Lee Yu-Kuei, Chao Sheau-Chiou, Lee Chaw-Ning, Hung Jia-Horung
Department of Ophthalmology, National Cheng Kung University Hospital, College of Medicine, National Cheng Kung University, Tainan, Taiwan.
Department of Dermatology, National Cheng Kung University Hospital, College of Medicine, National Cheng Kung University, Tainan, Taiwan.
BMC Ophthalmol. 2019 Jul 10;19(1):144. doi: 10.1186/s12886-019-1158-2.
Rosai-Dorfman disease is a rare non-Langerhans cell histiocytosis. Ocular involvement is even rarer, mostly involving the orbit and eyelids, although marginal corneal ulcers, uveitis, and epibulbar masses have also been reported, and is characterized by multiple recurrences. However, the disease course and optimal treatment strategies remain undetermined, in light of the rarity of this disease.

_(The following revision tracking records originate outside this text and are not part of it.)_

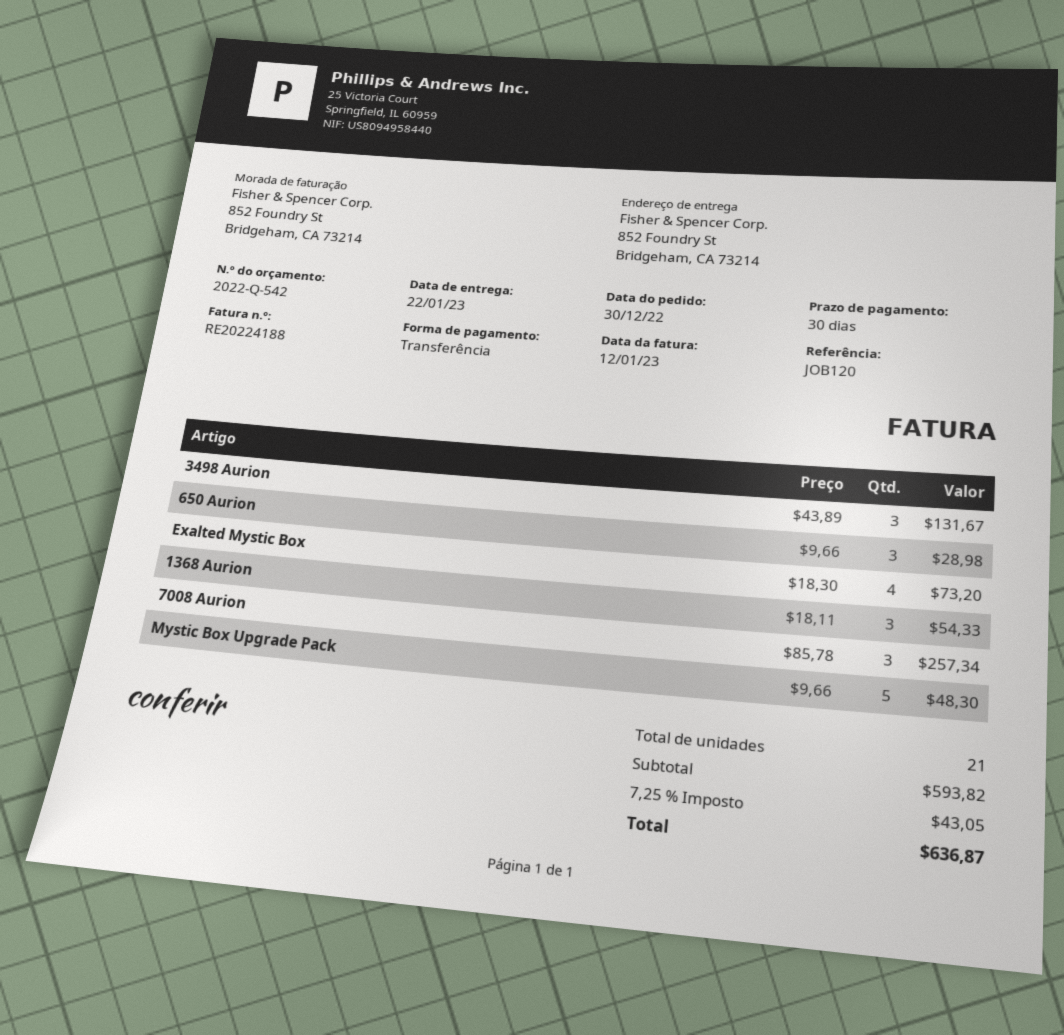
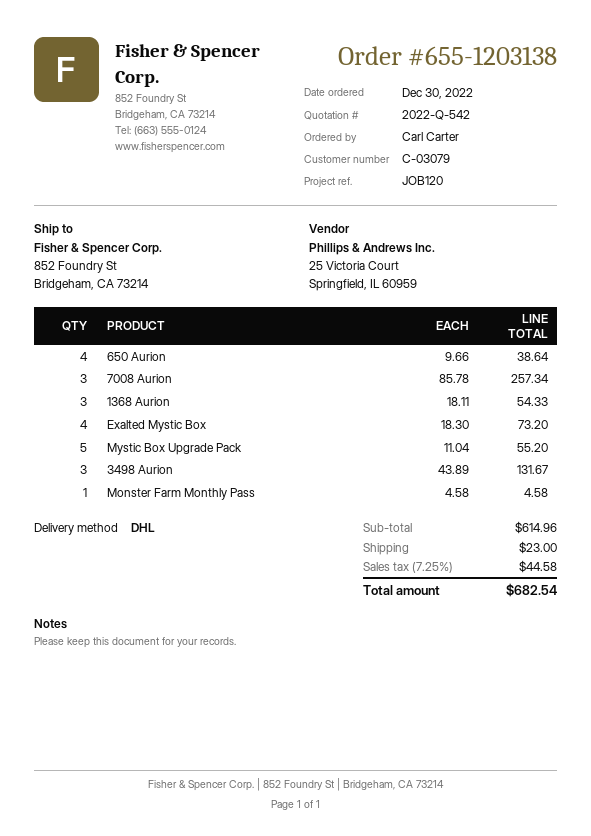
650 Aurion: 3 x 9.66 = 28.98 -> 4 x 9.66 = 38.64
Mystic Box Upgrade Pack: 5 x 9.66 = 48.30 -> 5 x 11.04 = 55.20
Monster Farm Monthly Pass: none -> 1 x 4.58 = 4.58
subtotal: 593.82 -> 614.96
shipping: none -> 23.00
tax: 7.25% = 43.05 -> 7.25% = 44.58
total: 636.87 -> 682.54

We reported a 36-year-old male patient with the extranodal form of Rosai-Dorfman disease, presenting with scleritis and anterior uveitis in the left eye, who experienced subsequent development of an epibulbar tumor in the same eye. The patient was also complicated by a relapsing facial nodule on the right cheek. After the pathological diagnosis of Rosai-Dorfman disease was obtained, the patient underwent surgical excision of the epibulbar tumor and the facial nodule, accompanied by systemic immunosuppression therapy. At the last follow-up, the patient was asymptomatic without signs of recurrence.

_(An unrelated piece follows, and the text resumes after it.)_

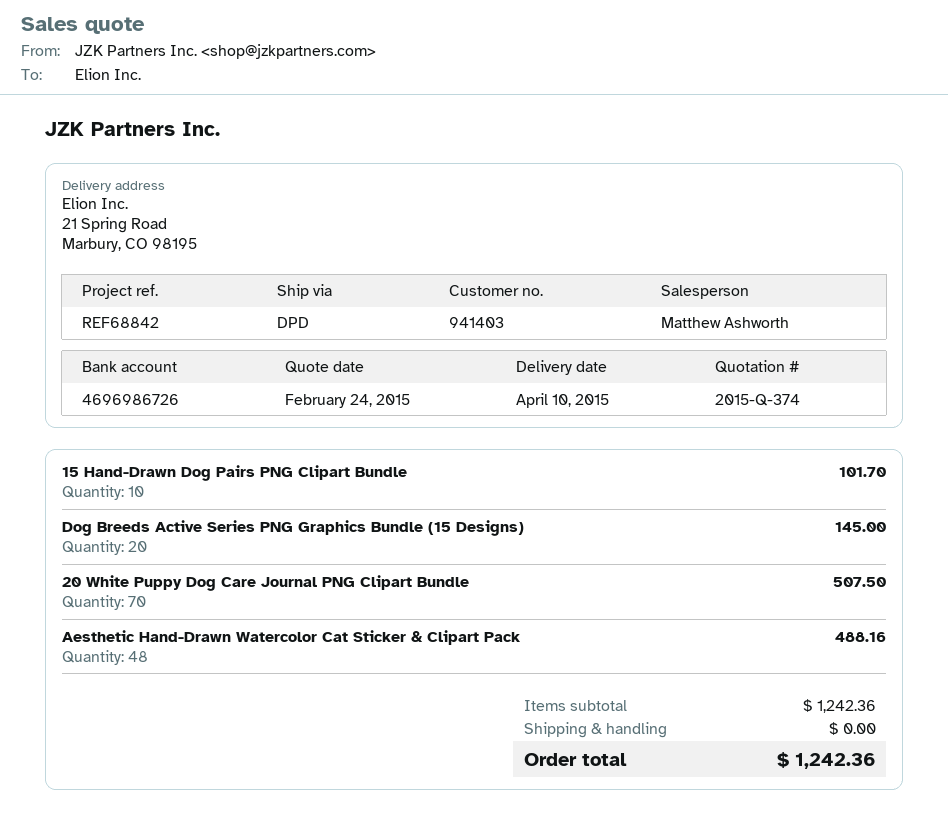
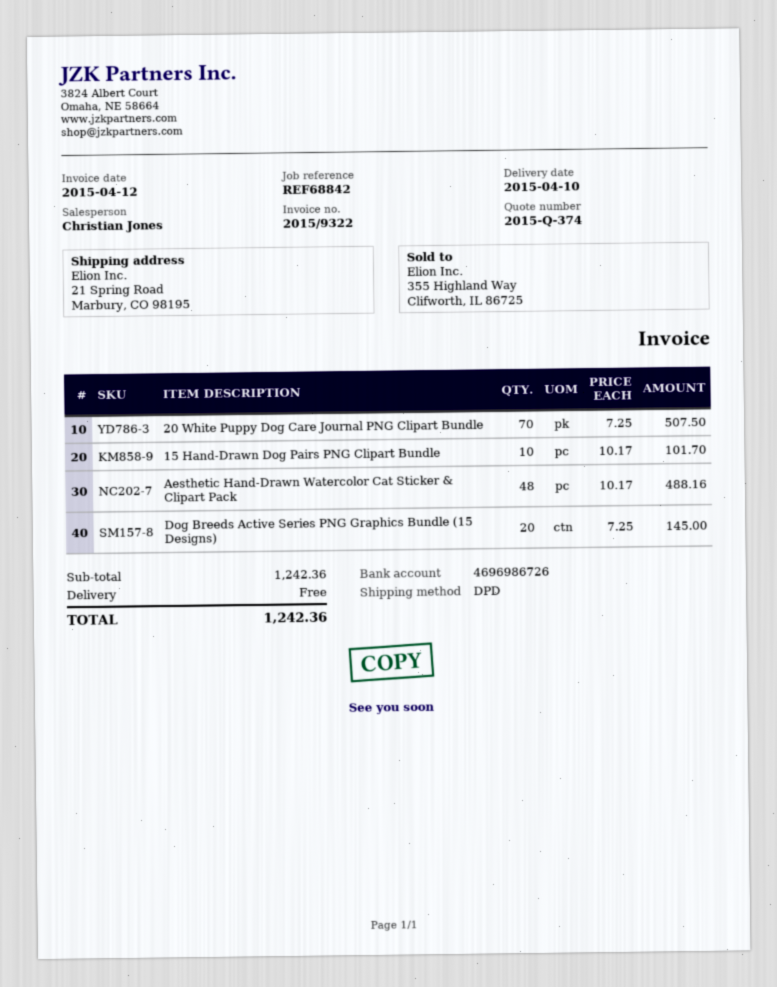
sales rep: Matthew Ashworth -> Christian Jones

This report highlights the progression of ocular manifestations of Rosai-Dorfman disease and emphasizes the importance of systemic therapy.

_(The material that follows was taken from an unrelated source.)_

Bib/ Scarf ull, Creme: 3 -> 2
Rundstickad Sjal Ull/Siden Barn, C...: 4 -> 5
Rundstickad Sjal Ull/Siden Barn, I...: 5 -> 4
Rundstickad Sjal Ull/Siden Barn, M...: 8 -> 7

罗萨伊-多夫曼病是一种罕见的非朗格汉斯细胞组织细胞增生症。眼部受累更为罕见,主要累及眼眶和眼睑,尽管也有边缘性角膜溃疡、葡萄膜炎和眼球表面肿物的报道,且其特点是多次复发。然而,鉴于这种疾病的罕见性,其病程和最佳治疗策略仍未确定。
我们报告了一名36岁的男性患者,患有结外型罗萨伊-多夫曼病,左眼出现巩膜炎和前葡萄膜炎,随后同一只眼睛出现了眼球表面肿瘤。该患者还伴有右侧脸颊复发性面部结节。在获得罗萨伊-多夫曼病的病理诊断后,患者接受了眼球表面肿瘤和面部结节的手术切除,并辅以全身免疫抑制治疗。在最后一次随访时,患者无症状,无复发迹象。
本报告强调了罗萨伊-多夫曼病眼部表现的进展,并强调了全身治疗的重要性。